Pour eux, la chaleur n'est pas un choix évitable, car derrière cela se cache le fardeau de la nourriture et de la vie de famille.
Dès le petit matin, Mme Kiều Thị Thủy (52 ans, commune d'Ứng Hoà, ville de Hanoï) était occupée à préparer ses outils pour aller travailler à la journée. Son travail n'est pas fixe, elle fait ce qu'on lui demande, de la manutention, du nettoyage à l'aide-maçon, à la désherbage... tant qu'il y a du travail, elle le prend.

Au milieu des journées où la température extérieure dépasse souvent le seuil de 40 degrés Celsius, Mme Thủy travaille toujours régulièrement 8 heures par jour au soleil. La peau foncée et les mains calleuses sont les traces de nombreuses années de dur labeur.
Je sais que c'est chaud, fatigant et stressant. Certains jours, quand je travaille à l'extérieur, j'ai chaud, je transpire constamment, je veux juste trouver un endroit pour m'abriter du soleil et me reposer un moment. Mais dès que quelqu'un appelle pour embaucher quelqu'un, je vais travailler immédiatement, je n'ose pas démissionner car un jour de congé coûte de l'argent, je n'ai pas d'argent à dépenser", a déclaré Mme Thủy.

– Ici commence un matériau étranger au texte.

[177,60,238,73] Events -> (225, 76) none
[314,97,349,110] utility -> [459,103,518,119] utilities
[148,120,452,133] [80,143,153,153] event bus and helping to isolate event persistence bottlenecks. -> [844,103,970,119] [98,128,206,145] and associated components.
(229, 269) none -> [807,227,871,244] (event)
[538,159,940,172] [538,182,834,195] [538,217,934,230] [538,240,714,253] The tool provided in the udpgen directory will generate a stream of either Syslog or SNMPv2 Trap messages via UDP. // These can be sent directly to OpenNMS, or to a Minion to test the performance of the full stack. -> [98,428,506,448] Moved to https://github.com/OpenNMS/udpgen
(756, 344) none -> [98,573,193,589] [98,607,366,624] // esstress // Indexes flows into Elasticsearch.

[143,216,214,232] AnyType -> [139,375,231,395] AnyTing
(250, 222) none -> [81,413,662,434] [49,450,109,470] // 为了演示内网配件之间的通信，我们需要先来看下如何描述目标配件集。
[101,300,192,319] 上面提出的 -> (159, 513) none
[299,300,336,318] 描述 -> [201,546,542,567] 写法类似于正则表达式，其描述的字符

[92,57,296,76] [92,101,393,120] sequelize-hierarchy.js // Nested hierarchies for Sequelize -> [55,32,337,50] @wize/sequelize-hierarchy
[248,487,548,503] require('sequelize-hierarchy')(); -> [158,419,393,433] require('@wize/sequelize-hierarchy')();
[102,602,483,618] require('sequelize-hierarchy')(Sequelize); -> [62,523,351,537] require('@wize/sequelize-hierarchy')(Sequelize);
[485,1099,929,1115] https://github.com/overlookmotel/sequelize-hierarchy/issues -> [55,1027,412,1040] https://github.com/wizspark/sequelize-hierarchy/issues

Un revenu d'environ 7 millions de dongs par mois n'est pas un chiffre important en milieu urbain coûteux, mais pour elle, c'est la principale source de revenus pour subvenir aux besoins de sa famille. Par conséquent, malgré la chaleur torride, elle essaie toujours de s'accrocher au travail.
De nombreux jours après le travail, à son retour, ses vêtements étaient trempés de sueur, son visage rougeoyant à cause du soleil brûlant. Les repas rapides, quelques courtes pauses à l'ombre sont devenus un rare moment pour reprendre des forces avant de reprendre le cycle de la vie.
Il y a des jours où je suis trop fatiguée, je ne fais que boire une bouteille d'eau et continuer à travailler. Si je démissionne, je perds mon emploi, et si je perds mon emploi, je n'ai pas d'argent pour subvenir à mes besoins", a partagé Mme Thủy.
Non seulement les travailleurs indépendants, mais aussi les agents d'assainissement environnemental travaillent dur par temps étouffant.
Vers midi, sur de nombreuses routes de Hanoï, Mme Ngo Thi Luyen (61 ans, village de Thuy Ung, commune de Hoa Binh, ville de Hanoï) continue de balayer avec acharnement sous un soleil de plomb.
Après 16 ans passés dans le secteur de l'assainissement de l'environnement, Mme Luyến est habituée à travailler en deux équipes matin et soir, environ 8 heures par jour. Cependant, chaque été est toujours la période la plus stressante.
Le temps est chaud et étouffant, donc travailler est très fatigant. Parfois, je balaie et j'ai les yeux qui tournent à cause de la chaleur, mais je dois quand même essayer de finir le travail", a-t-elle confié.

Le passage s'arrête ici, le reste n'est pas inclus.